[Version difference data]
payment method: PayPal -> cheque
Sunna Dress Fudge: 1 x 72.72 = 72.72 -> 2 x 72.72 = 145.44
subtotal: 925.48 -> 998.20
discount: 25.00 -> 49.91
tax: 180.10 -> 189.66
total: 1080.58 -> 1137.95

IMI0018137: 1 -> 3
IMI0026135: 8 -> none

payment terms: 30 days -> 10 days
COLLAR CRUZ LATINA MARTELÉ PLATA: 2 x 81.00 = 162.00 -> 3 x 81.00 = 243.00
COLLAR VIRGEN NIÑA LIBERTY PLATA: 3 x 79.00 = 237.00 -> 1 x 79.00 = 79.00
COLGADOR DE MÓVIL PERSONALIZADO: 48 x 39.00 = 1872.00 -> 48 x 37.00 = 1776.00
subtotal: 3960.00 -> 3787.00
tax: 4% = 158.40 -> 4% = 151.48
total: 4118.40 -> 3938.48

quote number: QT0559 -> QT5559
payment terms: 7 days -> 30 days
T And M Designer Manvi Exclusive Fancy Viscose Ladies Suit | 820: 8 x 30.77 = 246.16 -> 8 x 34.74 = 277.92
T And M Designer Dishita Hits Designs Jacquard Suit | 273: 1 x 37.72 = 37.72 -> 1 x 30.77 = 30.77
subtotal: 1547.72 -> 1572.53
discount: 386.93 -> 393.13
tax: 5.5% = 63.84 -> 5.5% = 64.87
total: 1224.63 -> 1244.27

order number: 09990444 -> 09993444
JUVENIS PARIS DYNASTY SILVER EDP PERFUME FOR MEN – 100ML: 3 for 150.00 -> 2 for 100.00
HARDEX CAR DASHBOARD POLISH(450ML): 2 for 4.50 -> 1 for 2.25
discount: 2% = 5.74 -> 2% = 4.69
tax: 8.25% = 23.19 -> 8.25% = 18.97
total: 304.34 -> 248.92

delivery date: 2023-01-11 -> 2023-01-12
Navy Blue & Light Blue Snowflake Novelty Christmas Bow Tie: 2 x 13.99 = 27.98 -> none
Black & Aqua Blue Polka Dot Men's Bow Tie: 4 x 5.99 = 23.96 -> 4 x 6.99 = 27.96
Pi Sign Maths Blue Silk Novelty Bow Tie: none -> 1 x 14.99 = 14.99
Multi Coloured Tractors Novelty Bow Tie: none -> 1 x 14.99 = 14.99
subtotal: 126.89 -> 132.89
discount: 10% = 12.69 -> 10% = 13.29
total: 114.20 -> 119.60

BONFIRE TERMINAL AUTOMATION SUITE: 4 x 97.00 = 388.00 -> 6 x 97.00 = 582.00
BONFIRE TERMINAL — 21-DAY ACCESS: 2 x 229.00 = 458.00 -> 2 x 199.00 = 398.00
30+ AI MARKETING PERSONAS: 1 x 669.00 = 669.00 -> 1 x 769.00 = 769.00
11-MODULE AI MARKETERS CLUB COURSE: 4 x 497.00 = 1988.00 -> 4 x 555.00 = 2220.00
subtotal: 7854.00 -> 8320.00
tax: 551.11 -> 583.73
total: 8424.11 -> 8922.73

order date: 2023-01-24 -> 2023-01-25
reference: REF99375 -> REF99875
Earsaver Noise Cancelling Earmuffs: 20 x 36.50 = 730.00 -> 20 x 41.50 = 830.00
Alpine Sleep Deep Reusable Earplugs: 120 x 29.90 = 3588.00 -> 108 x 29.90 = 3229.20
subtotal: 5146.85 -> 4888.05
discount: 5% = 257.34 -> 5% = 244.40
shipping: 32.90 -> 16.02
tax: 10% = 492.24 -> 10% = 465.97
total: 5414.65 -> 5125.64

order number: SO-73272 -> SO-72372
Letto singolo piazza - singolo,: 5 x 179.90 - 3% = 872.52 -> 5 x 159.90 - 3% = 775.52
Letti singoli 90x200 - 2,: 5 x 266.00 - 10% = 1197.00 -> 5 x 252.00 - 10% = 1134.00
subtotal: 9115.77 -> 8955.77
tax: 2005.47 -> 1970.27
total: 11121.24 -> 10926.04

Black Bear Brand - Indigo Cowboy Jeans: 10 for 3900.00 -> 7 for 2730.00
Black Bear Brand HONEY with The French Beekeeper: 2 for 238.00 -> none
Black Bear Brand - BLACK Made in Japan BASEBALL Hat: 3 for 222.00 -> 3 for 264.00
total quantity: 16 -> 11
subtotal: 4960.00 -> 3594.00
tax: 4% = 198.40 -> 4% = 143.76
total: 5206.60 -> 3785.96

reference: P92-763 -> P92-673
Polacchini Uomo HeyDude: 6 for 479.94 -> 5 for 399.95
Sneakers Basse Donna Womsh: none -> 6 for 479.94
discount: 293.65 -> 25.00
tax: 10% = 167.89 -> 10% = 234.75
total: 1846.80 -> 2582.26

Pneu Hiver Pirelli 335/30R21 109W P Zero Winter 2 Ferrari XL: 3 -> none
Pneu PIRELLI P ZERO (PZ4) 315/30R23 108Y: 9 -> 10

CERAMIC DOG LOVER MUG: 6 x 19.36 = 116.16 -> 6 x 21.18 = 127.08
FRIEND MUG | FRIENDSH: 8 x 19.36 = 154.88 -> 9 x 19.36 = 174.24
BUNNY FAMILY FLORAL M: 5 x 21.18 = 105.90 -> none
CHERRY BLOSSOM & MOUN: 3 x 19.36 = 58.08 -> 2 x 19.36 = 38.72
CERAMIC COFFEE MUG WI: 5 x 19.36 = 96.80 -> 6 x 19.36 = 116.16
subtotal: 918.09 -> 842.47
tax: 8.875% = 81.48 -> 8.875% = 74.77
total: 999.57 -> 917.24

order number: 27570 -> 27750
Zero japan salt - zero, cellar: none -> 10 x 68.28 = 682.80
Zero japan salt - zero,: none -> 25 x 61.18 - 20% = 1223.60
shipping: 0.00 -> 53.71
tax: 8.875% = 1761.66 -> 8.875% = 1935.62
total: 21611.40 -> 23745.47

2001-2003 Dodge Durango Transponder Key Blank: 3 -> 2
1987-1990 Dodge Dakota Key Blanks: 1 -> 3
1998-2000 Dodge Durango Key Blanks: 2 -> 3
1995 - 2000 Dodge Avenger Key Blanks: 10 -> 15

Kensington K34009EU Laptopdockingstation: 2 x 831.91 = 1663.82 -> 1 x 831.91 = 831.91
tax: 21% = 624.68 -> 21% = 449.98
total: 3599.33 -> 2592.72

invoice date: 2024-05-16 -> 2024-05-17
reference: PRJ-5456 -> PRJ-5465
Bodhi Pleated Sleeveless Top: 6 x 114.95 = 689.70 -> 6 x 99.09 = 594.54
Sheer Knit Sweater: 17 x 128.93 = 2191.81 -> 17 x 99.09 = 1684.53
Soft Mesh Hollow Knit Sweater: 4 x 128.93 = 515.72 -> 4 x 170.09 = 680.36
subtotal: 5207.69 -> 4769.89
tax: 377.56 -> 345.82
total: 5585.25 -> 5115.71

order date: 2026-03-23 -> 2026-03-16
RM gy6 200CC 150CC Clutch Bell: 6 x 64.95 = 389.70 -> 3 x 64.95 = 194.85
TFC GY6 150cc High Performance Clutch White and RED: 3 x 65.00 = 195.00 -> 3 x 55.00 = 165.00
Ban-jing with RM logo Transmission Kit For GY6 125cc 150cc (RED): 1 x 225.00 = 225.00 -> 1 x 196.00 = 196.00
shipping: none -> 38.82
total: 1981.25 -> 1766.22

Brief ▸ Take the records shown above and output them again exactly.

Finished task ▸
payment method: PayPal -> cheque
Sunna Dress Fudge: 1 x 72.72 = 72.72 -> 2 x 72.72 = 145.44
subtotal: 925.48 -> 998.20
discount: 25.00 -> 49.91
tax: 180.10 -> 189.66
total: 1080.58 -> 1137.95

IMI0018137: 1 -> 3
IMI0026135: 8 -> none

payment terms: 30 days -> 10 days
COLLAR CRUZ LATINA MARTELÉ PLATA: 2 x 81.00 = 162.00 -> 3 x 81.00 = 243.00
COLLAR VIRGEN NIÑA LIBERTY PLATA: 3 x 79.00 = 237.00 -> 1 x 79.00 = 79.00
COLGADOR DE MÓVIL PERSONALIZADO: 48 x 39.00 = 1872.00 -> 48 x 37.00 = 1776.00
subtotal: 3960.00 -> 3787.00
tax: 4% = 158.40 -> 4% = 151.48
total: 4118.40 -> 3938.48

quote number: QT0559 -> QT5559
payment terms: 7 days -> 30 days
T And M Designer Manvi Exclusive Fancy Viscose Ladies Suit | 820: 8 x 30.77 = 246.16 -> 8 x 34.74 = 277.92
T And M Designer Dishita Hits Designs Jacquard Suit | 273: 1 x 37.72 = 37.72 -> 1 x 30.77 = 30.77
subtotal: 1547.72 -> 1572.53
discount: 386.93 -> 393.13
tax: 5.5% = 63.84 -> 5.5% = 64.87
total: 1224.63 -> 1244.27

order number: 09990444 -> 09993444
JUVENIS PARIS DYNASTY SILVER EDP PERFUME FOR MEN – 100ML: 3 for 150.00 -> 2 for 100.00
HARDEX CAR DASHBOARD POLISH(450ML): 2 for 4.50 -> 1 for 2.25
discount: 2% = 5.74 -> 2% = 4.69
tax: 8.25% = 23.19 -> 8.25% = 18.97
total: 304.34 -> 248.92

delivery date: 2023-01-11 -> 2023-01-12
Navy Blue & Light Blue Snowflake Novelty Christmas Bow Tie: 2 x 13.99 = 27.98 -> none
Black & Aqua Blue Polka Dot Men's Bow Tie: 4 x 5.99 = 23.96 -> 4 x 6.99 = 27.96
Pi Sign Maths Blue Silk Novelty Bow Tie: none -> 1 x 14.99 = 14.99
Multi Coloured Tractors Novelty Bow Tie: none -> 1 x 14.99 = 14.99
subtotal: 126.89 -> 132.89
discount: 10% = 12.69 -> 10% = 13.29
total: 114.20 -> 119.60

BONFIRE TERMINAL AUTOMATION SUITE: 4 x 97.00 = 388.00 -> 6 x 97.00 = 582.00
BONFIRE TERMINAL — 21-DAY ACCESS: 2 x 229.00 = 458.00 -> 2 x 199.00 = 398.00
30+ AI MARKETING PERSONAS: 1 x 669.00 = 669.00 -> 1 x 769.00 = 769.00
11-MODULE AI MARKETERS CLUB COURSE: 4 x 497.00 = 1988.00 -> 4 x 555.00 = 2220.00
subtotal: 7854.00 -> 8320.00
tax: 551.11 -> 583.73
total: 8424.11 -> 8922.73

order date: 2023-01-24 -> 2023-01-25
reference: REF99375 -> REF99875
Earsaver Noise Cancelling Earmuffs: 20 x 36.50 = 730.00 -> 20 x 41.50 = 830.00
Alpine Sleep Deep Reusable Earplugs: 120 x 29.90 = 3588.00 -> 108 x 29.90 = 3229.20
subtotal: 5146.85 -> 4888.05
discount: 5% = 257.34 -> 5% = 244.40
shipping: 32.90 -> 16.02
tax: 10% = 492.24 -> 10% = 465.97
total: 5414.65 -> 5125.64

order number: SO-73272 -> SO-72372
Letto singolo piazza - singolo,: 5 x 179.90 - 3% = 872.52 -> 5 x 159.90 - 3% = 775.52
Letti singoli 90x200 - 2,: 5 x 266.00 - 10% = 1197.00 -> 5 x 252.00 - 10% = 1134.00
subtotal: 9115.77 -> 8955.77
tax: 2005.47 -> 1970.27
total: 11121.24 -> 10926.04

Black Bear Brand - Indigo Cowboy Jeans: 10 for 3900.00 -> 7 for 2730.00
Black Bear Brand HONEY with The French Beekeeper: 2 for 238.00 -> none
Black Bear Brand - BLACK Made in Japan BASEBALL Hat: 3 for 222.00 -> 3 for 264.00
total quantity: 16 -> 11
subtotal: 4960.00 -> 3594.00
tax: 4% = 198.40 -> 4% = 143.76
total: 5206.60 -> 3785.96

reference: P92-763 -> P92-673
Polacchini Uomo HeyDude: 6 for 479.94 -> 5 for 399.95
Sneakers Basse Donna Womsh: none -> 6 for 479.94
discount: 293.65 -> 25.00
tax: 10% = 167.89 -> 10% = 234.75
total: 1846.80 -> 2582.26

Pneu Hiver Pirelli 335/30R21 109W P Zero Winter 2 Ferrari XL: 3 -> none
Pneu PIRELLI P ZERO (PZ4) 315/30R23 108Y: 9 -> 10

CERAMIC DOG LOVER MUG: 6 x 19.36 = 116.16 -> 6 x 21.18 = 127.08
FRIEND MUG | FRIENDSH: 8 x 19.36 = 154.88 -> 9 x 19.36 = 174.24
BUNNY FAMILY FLORAL M: 5 x 21.18 = 105.90 -> none
CHERRY BLOSSOM & MOUN: 3 x 19.36 = 58.08 -> 2 x 19.36 = 38.72
CERAMIC COFFEE MUG WI: 5 x 19.36 = 96.80 -> 6 x 19.36 = 116.16
subtotal: 918.09 -> 842.47
tax: 8.875% = 81.48 -> 8.875% = 74.77
total: 999.57 -> 917.24

order number: 27570 -> 27750
Zero japan salt - zero, cellar: none -> 10 x 68.28 = 682.80
Zero japan salt - zero,: none -> 25 x 61.18 - 20% = 1223.60
shipping: 0.00 -> 53.71
tax: 8.875% = 1761.66 -> 8.875% = 1935.62
total: 21611.40 -> 23745.47

2001-2003 Dodge Durango Transponder Key Blank: 3 -> 2
1987-1990 Dodge Dakota Key Blanks: 1 -> 3
1998-2000 Dodge Durango Key Blanks: 2 -> 3
1995 - 2000 Dodge Avenger Key Blanks: 10 -> 15

Kensington K34009EU Laptopdockingstation: 2 x 831.91 = 1663.82 -> 1 x 831.91 = 831.91
tax: 21% = 624.68 -> 21% = 449.98
total: 3599.33 -> 2592.72

invoice date: 2024-05-16 -> 2024-05-17
reference: PRJ-5456 -> PRJ-5465
Bodhi Pleated Sleeveless Top: 6 x 114.95 = 689.70 -> 6 x 99.09 = 594.54
Sheer Knit Sweater: 17 x 128.93 = 2191.81 -> 17 x 99.09 = 1684.53
Soft Mesh Hollow Knit Sweater: 4 x 128.93 = 515.72 -> 4 x 170.09 = 680.36
subtotal: 5207.69 -> 4769.89
tax: 377.56 -> 345.82
total: 5585.25 -> 5115.71

order date: 2026-03-23 -> 2026-03-16
RM gy6 200CC 150CC Clutch Bell: 6 x 64.95 = 389.70 -> 3 x 64.95 = 194.85
TFC GY6 150cc High Performance Clutch White and RED: 3 x 65.00 = 195.00 -> 3 x 55.00 = 165.00
Ban-jing with RM logo Transmission Kit For GY6 125cc 150cc (RED): 1 x 225.00 = 225.00 -> 1 x 196.00 = 196.00
shipping: none -> 38.82
total: 1981.25 -> 1766.22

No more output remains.